+++ SOURCE RECORDS +++

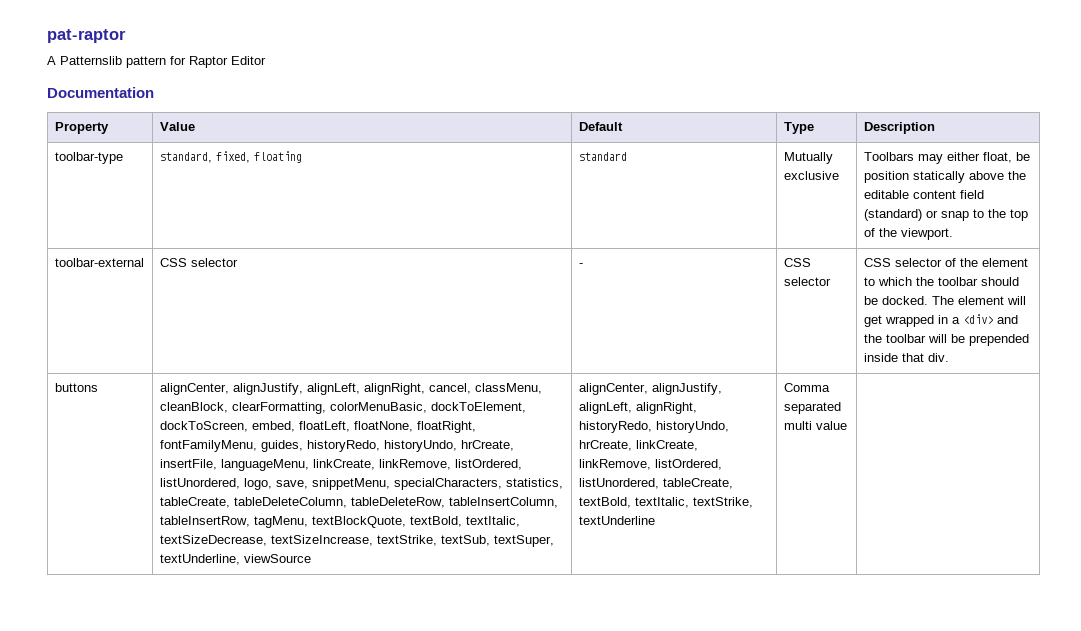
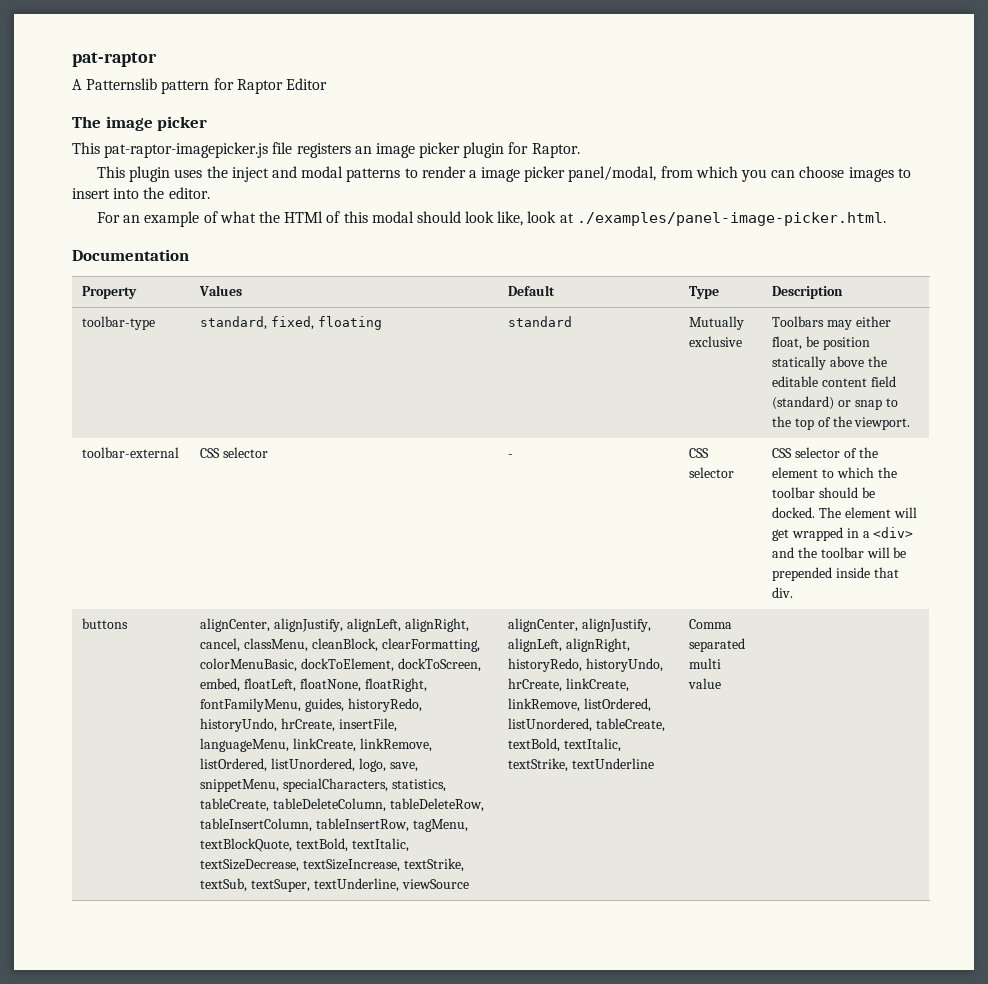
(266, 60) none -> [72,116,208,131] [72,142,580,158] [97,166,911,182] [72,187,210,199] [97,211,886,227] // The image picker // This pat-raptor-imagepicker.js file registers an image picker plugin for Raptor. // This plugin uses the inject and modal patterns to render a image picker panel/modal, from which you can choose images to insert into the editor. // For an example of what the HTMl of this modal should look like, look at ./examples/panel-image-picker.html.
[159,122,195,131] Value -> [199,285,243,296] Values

+++
+++ SOURCE RECORDS +++

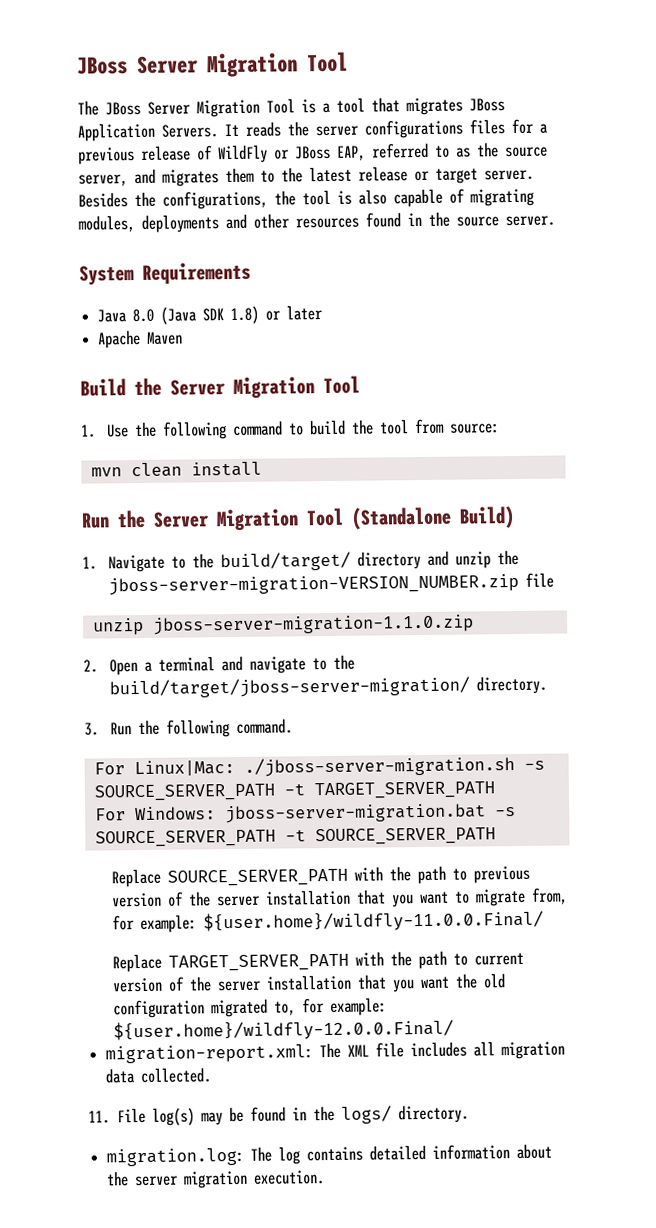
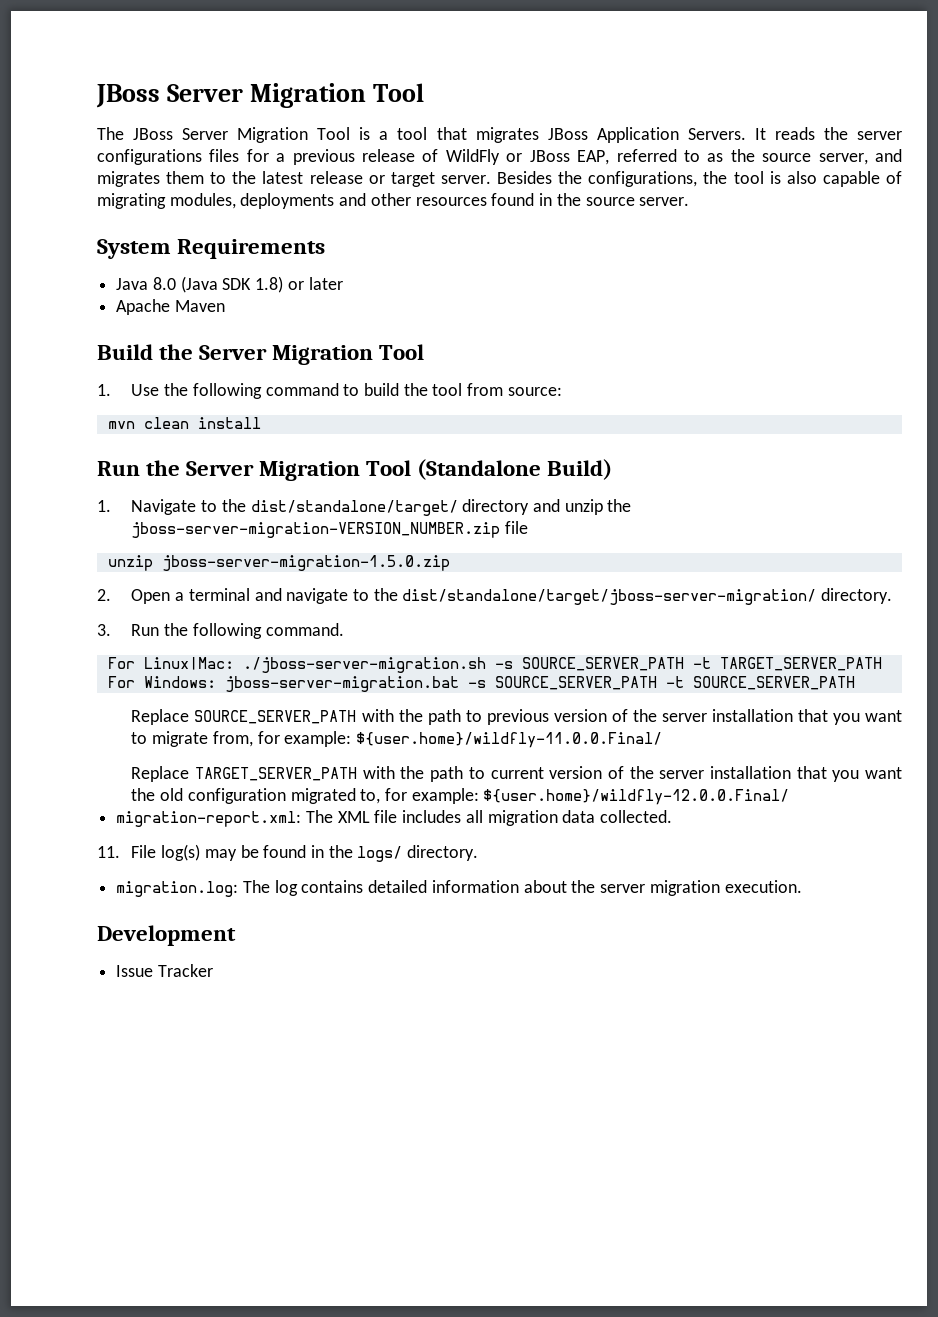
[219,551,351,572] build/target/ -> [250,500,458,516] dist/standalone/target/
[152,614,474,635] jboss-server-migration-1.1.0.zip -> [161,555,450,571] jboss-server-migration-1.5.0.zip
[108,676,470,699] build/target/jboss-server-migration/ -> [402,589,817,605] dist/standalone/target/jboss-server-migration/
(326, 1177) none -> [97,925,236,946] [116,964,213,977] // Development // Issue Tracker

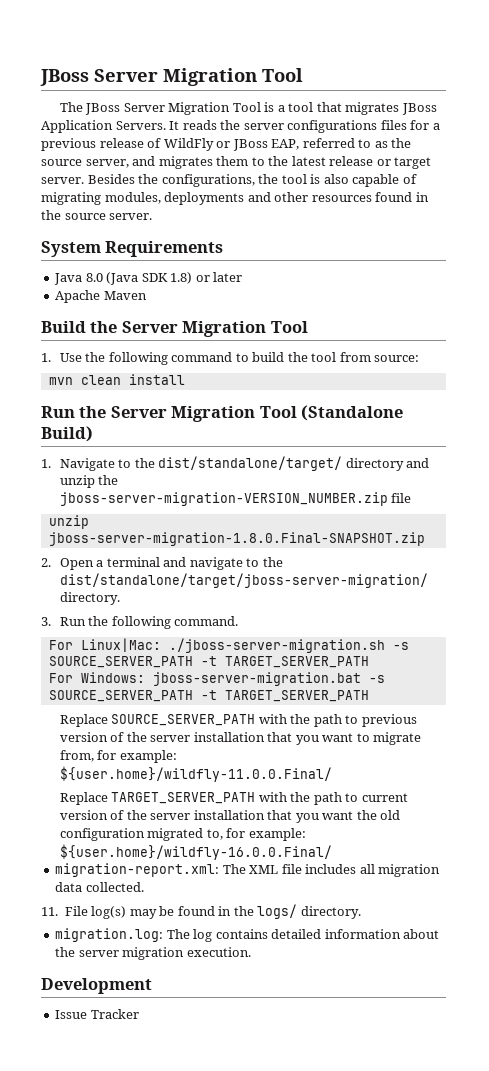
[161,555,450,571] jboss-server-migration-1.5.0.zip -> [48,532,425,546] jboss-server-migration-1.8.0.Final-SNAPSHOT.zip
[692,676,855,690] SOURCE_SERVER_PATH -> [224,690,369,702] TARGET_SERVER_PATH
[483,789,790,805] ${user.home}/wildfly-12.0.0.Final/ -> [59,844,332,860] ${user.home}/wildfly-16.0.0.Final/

+++

TO DO
Of the entries above, transcribe exactly those lines that fall between the line containing "[161,555,450,571] jboss-server-migration-1.5.0.zip ->" and the line containing "[692,676,855,690] SOURCE_SERVER_PATH ->", together with those two lines.

EXERCISE RESPONSE
[161,555,450,571] jboss-server-migration-1.5.0.zip -> [48,532,425,546] jboss-server-migration-1.8.0.Final-SNAPSHOT.zip
[692,676,855,690] SOURCE_SERVER_PATH -> [224,690,369,702] TARGET_SERVER_PATH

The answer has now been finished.